(Edit difference data)
%%

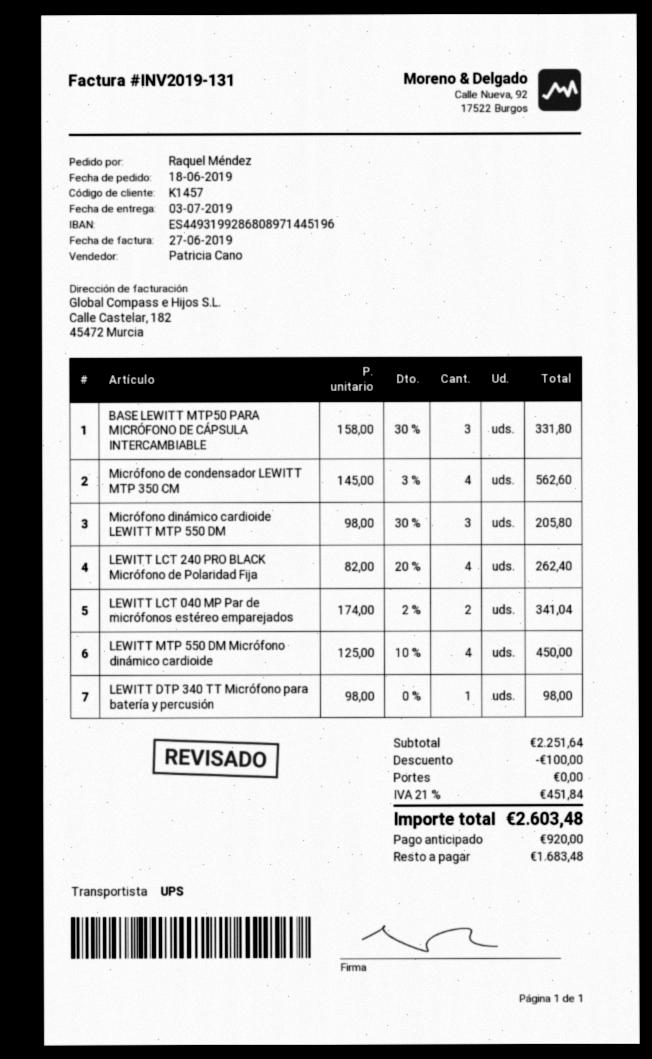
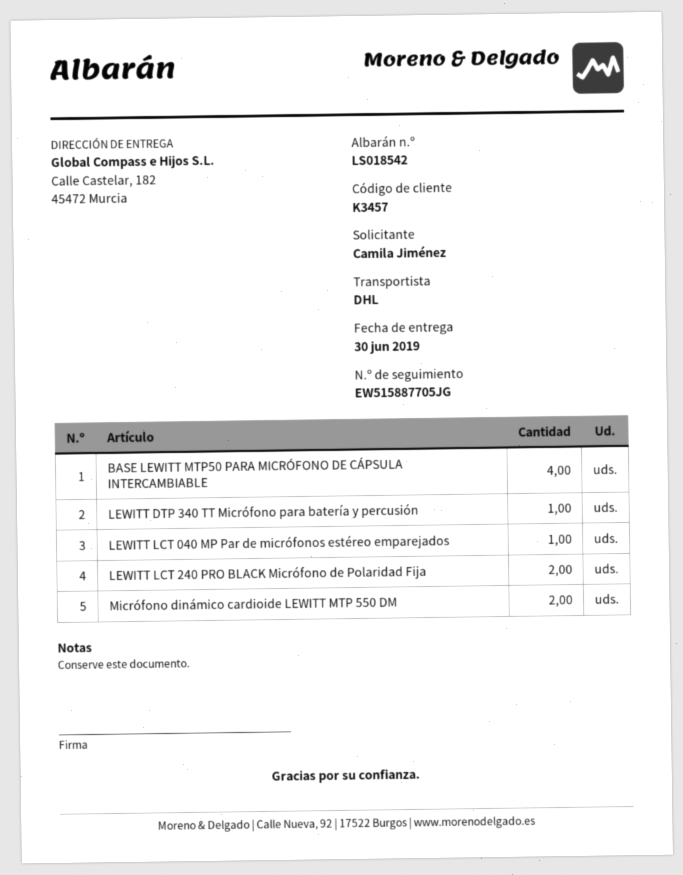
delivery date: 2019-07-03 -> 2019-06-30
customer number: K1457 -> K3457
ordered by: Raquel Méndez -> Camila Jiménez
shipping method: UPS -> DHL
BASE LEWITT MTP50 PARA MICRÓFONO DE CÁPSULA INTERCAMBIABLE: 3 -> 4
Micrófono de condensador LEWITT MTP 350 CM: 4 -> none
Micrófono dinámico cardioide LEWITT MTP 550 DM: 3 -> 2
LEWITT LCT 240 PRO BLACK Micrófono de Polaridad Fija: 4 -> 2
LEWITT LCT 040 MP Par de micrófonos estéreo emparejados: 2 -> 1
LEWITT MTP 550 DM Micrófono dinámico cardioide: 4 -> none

%%

▸ WHAT YOU WILL DO
Gather all lines from the records above in which "none" appears.

▸ SOLUTION BELOW
Micrófono de condensador LEWITT MTP 350 CM: 4 -> none
LEWITT MTP 550 DM Micrófono dinámico cardioide: 4 -> none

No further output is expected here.